I'm very good at breaking down a big project into smaller, manageable chunks. But my main hindrance is the procrastination. I put off the work for a later time. Any tips to overcome this issue?
Regards,
The late Robert from China
Dear Robert,
It has been my experience that people react to urgent activities before they react to important activities. Perhaps it is built into our DNA. We were bred to run from the lion before planting wheat for the winter food supply.
One finding we have discovered in Project Management is that activities scheduled for three weeks or more are more likely to come in late. When faced with a deadline that far into the future, people will work on activities with a nearer deadline rather than the further one, regardless of the effect on the critical path.
How do we deal with this? Simply by breaking down these activities into sub tasks and sub tasks into work packages until the lowest level of detail results in a task that is scheduled to take no longer than three weeks.
In most cases this is quite easy but there are two exceptions which can be dealt with in different ways.

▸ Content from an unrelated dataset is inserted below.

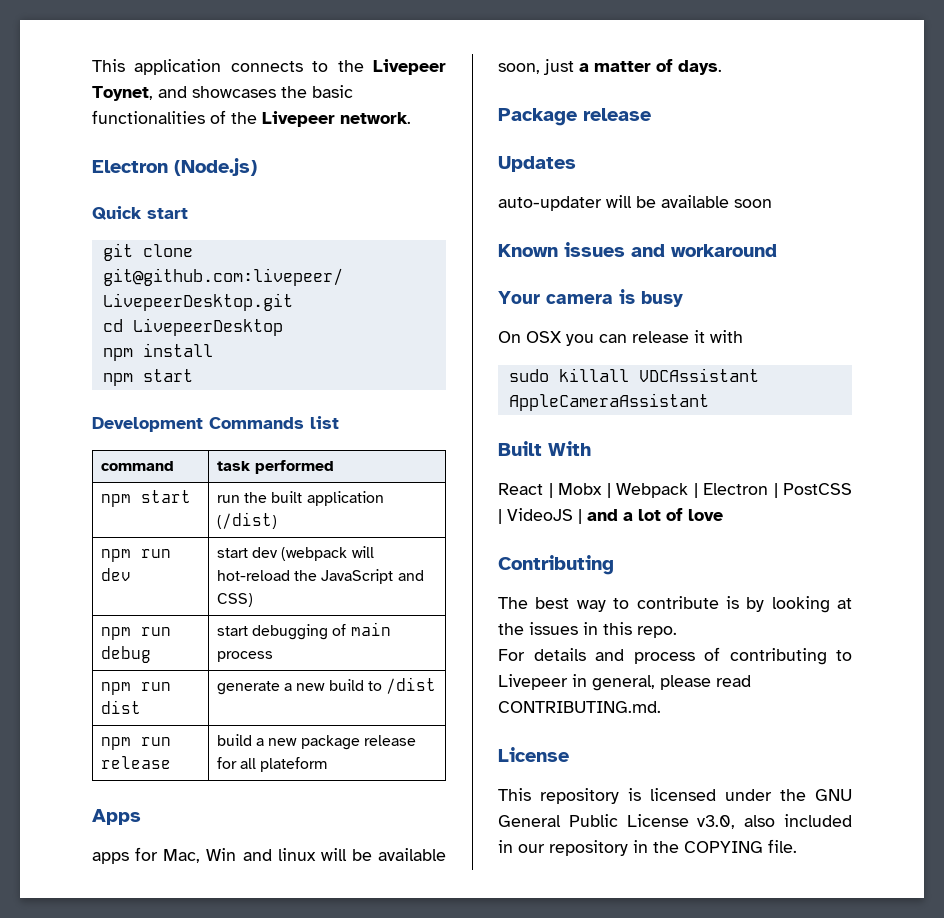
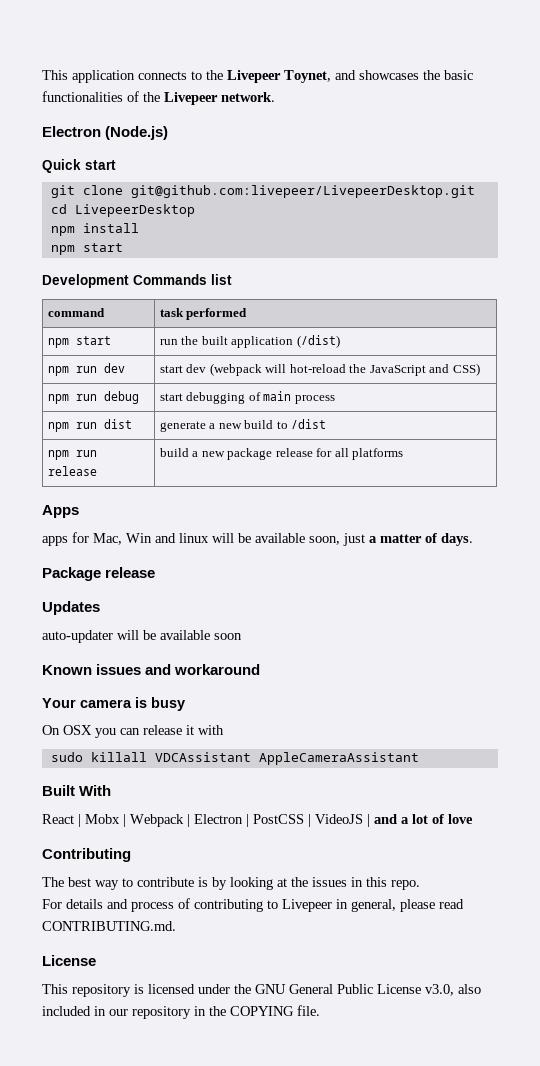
- npm run release | build a new package release for all plateform
+ npm run release | build a new package release for all platforms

- The activity that must take 3 months like aging studies. Simply put the product on the shelf or in the incubator and set an alarm on your calendar to take them out and examine or test them on that date. Those tasks won't come in late because you are typically waiting until the second you can remove them and test to see if they still work..
- The vendor with a six month lead time. Try to ask them to break down their activities to the sub task level so that you can follow up closely on their progress. But they may not do it. Therefore, you need to manage this activity closer than other activities on the project. Call them often to ask about their progress. Visit them. Be a pain in their side so that the only way they can get rid of you is by finishing the activity.
This should help you with late activities throughout the team. But you admitted that you are the procrastinator so how can I help you with your problem?
Once you have broken your activities into smaller than three week units, work on those that are on the critical path. Be honest about the %complete these activities are on a daily basis. For example, if the activity is scheduled to last two weeks, every day you should be 10% further along. Set yourself a goal to exceed that percentage and give yourself a little reward if you achieve that goal. If you get behind on one day, you don't get the reward unless you completely catch up the following day.